Add To Chrome? - Part 4: Threat Hunting in 3-Dimensions: M-ATH in the Chrome Web Store

Welcome to the final installment in our “Add to Chrome?” research! In this post, we'll experiment with a method to find masquerading, or suspicious clusters of Chrome extensions using Model-Assisted Threat Hunting (M-ATH) with Splunk and the Data Science & Deep Learning (DSDL) App. M-ATH is a SURGe-developed method from the PEAK framework, which uses models or algorithms to help find threat-hunting leads, or to help make complex problems more approachable.

M-ATH is well-suited for identifying suspicious Chrome extensions because of the complexity of extensions, and the scale of the Web Store. Chrome extensions are not actually singular components, but compilations of multiple files and file types, written in different programming languages and designed for diverse functions, e.g., language translation, ad-blocking, or password management.

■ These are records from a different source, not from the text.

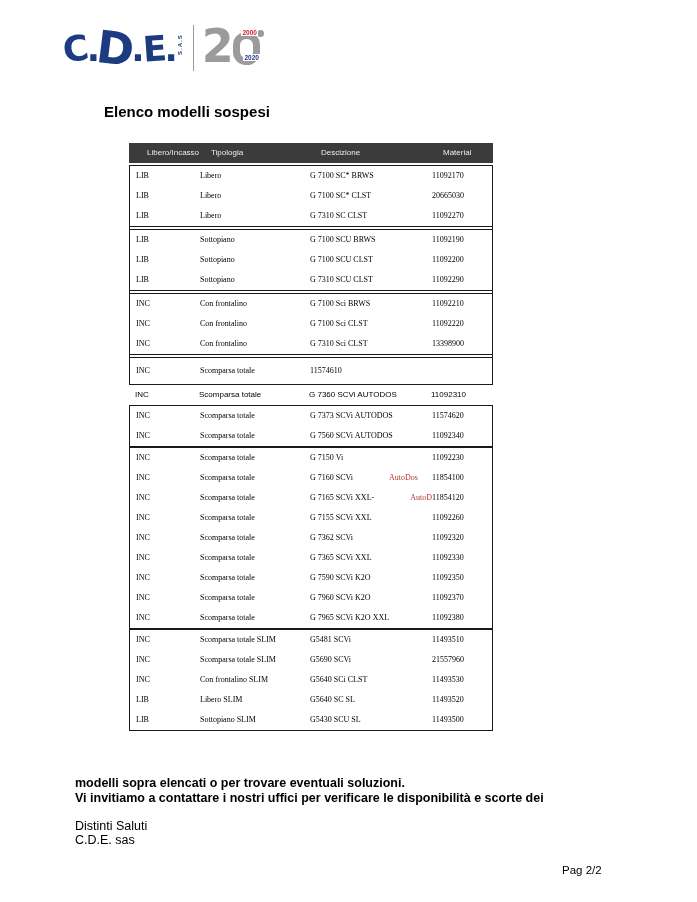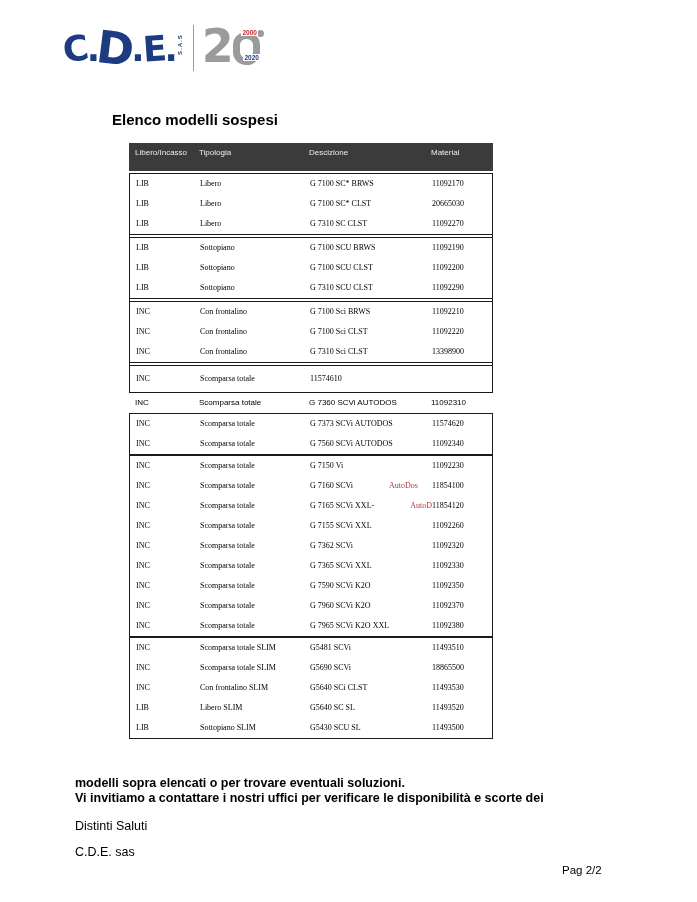"Elenco modelli sospesi" h1 { margin: 12px -> 4px }
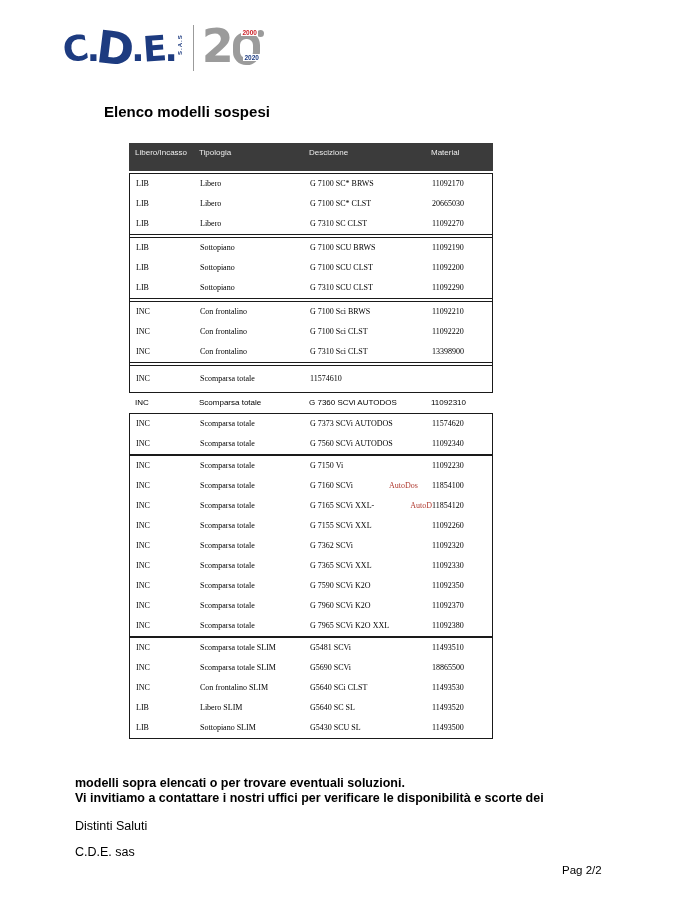"Libero/Incasso" .t-header { height: 28px -> 20px; padding-left: 6px -> 18px }
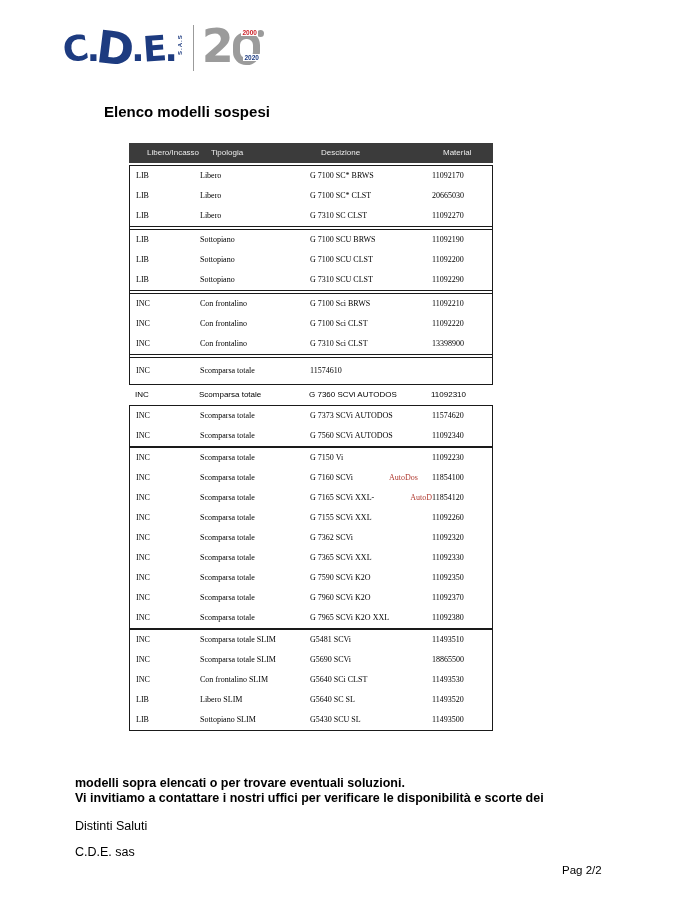"18865500" div.td { text: 18865500 -> 21557960 }
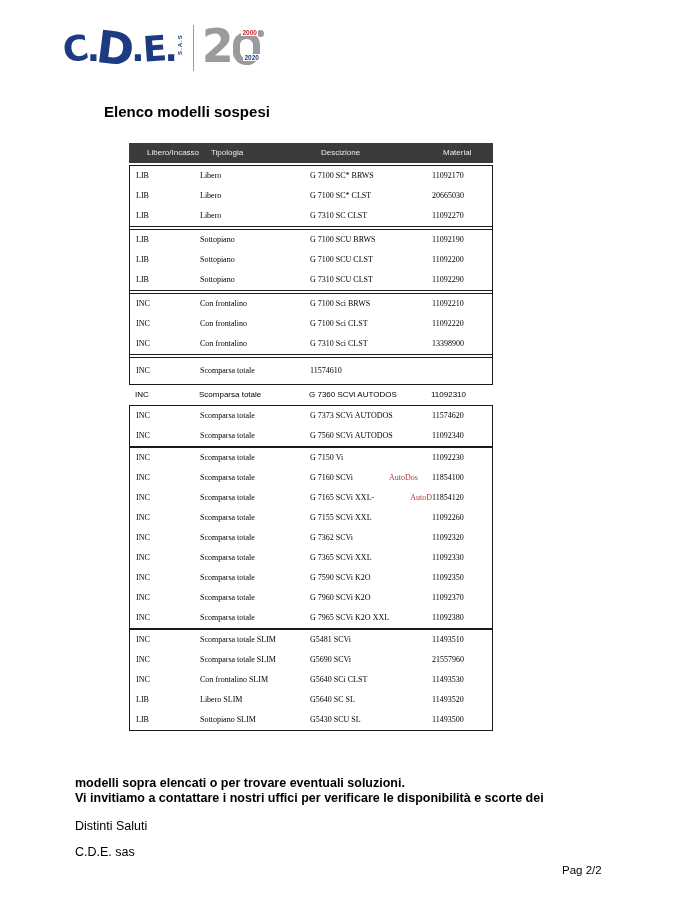"C.D.E. sas" .signature { margin-top: 12px -> 0 }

The Chrome Web Store hosts more than 140,000 browser extensions for the Chrome Web Browser. The extension contents are packaged in compressed “.crx” files, which can contain the file types, scripting languages, and metadata required to make the extension work.

Confirming an extension is malicious typically requires reverse-engineering effort, and is often dependent on the context in which the extension is purportedly operating. We can narrow down this haystack using M-ATH methods to identify Chrome Extensions worth further analysis. To see everything in action, or to follow along, we’ve made the full data corpus and notebook available on our GitHub and Google Collab!

Background

Masquerading is a critical challenge in any curated app store, open-source marketplace or package repository. In masquerading efforts, attackers will subvert the user’s trust assumptions by creating stand-in apps that look like, or sound like a trusted or well-understood service, backdooring the files in many cases to steal personal/private information, or implant malware onto the user’s machine.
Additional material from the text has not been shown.